WRONG — using dates that don't align with the schedule:

# DAG runs hourly, backfill uses daily dates
airflow dags backfill my_dag \
    --start-date 2024-01-01 \
    --end-date 2024-01-02
# This covers 24 intervals (if hourly)

RIGHT — align dates with schedule:

# For @hourly schedule:
airflow dags backfill my_dag \
    --start-date 2024-01-01T00:00:00 \
    --end-date 2024-01-01T23:00:00

# For @daily schedule:
airflow dags backfill my_dag \
    --start-date 2024-01-01 \
    --end-date 2024-01-31

6. Backfill with custom parameters

airflow dags backfill my_dag \
    --start-date 2024-01-01 \
    --end-date 2024-01-05 \
    -t "my_task"  # Only run specific task
    --ignore-first-depends-on-past \
    --ignore-dependencies

Check backfill status:

airflow dags list-runs my_dag \
    --state failed \
    --start-date 2024-01-01 \
    --end-date 2024-01-05

Expected output: backfill creates and runs DAG runs for the specified interval.

Prevention

  • Use --reset-dagruns for full re-runs of past intervals.
  • Use --rerun-failed-tasks for partial backfills.
  • Test backfill with a single day before running large ranges.
  • Set catchup=False for production DAGs, use backfill explicitly when needed.
  • Monitor backfill progress in the UI.

Common Mistakes with backfill error

  1. Non-exhaustive pattern matches that compile with warnings then crash at runtime
  2. Misunderstanding that String is [Char] with poor performance for large text operations
  3. Using foldl instead of foldl' causing stack overflow on large lists

These mistakes appear frequently in real-world AIRFLOW code.
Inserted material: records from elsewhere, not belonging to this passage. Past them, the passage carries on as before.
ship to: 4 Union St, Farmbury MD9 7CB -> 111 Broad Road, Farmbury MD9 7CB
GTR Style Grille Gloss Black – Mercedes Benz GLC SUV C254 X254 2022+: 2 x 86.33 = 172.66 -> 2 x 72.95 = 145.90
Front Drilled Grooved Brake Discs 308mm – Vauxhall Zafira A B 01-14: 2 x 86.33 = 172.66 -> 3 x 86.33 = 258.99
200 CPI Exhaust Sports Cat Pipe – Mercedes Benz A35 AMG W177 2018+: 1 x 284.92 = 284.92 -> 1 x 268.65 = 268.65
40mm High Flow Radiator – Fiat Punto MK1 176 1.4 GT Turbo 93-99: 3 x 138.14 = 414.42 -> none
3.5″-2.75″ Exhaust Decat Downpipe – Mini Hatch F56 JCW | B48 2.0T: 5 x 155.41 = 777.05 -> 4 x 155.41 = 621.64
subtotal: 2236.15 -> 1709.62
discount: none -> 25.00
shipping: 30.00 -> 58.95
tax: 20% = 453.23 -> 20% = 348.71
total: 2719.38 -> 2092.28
DodaTech's contributors have identified these patterns through analysis of open-source projects and production systems.

Practice Exercise

Write a pure function that safely divides two integers using Maybe, then test it with edge cases like division by zero and negative numbers.

This exercise reinforces the concepts covered in this guide. Try implementing it before checking online solutions.

FAQ

### What's the difference between catchup and backfill?

Catchup is automatic — the scheduler creates runs for all missing intervals when the DAG starts. Backfill is manual — you explicitly run airflow dags backfill to create runs for past intervals. Use catchup=False and backfill explicitly for better control.

Why does backfill take so long?

Backfill runs tasks sequentially within each DAG run, respecting task dependencies. For large date ranges, this means many sequential task executions. Use --rerun-failed-tasks to skip already-successful tasks.

Can I stop a backfill mid-way?

Press Ctrl+C to stop the backfill. Running tasks continue to completion. To clean up, use airflow dags delete my_dag --execution-date 2024-01-01 to remove specific runs, or --reset-dagruns to restart.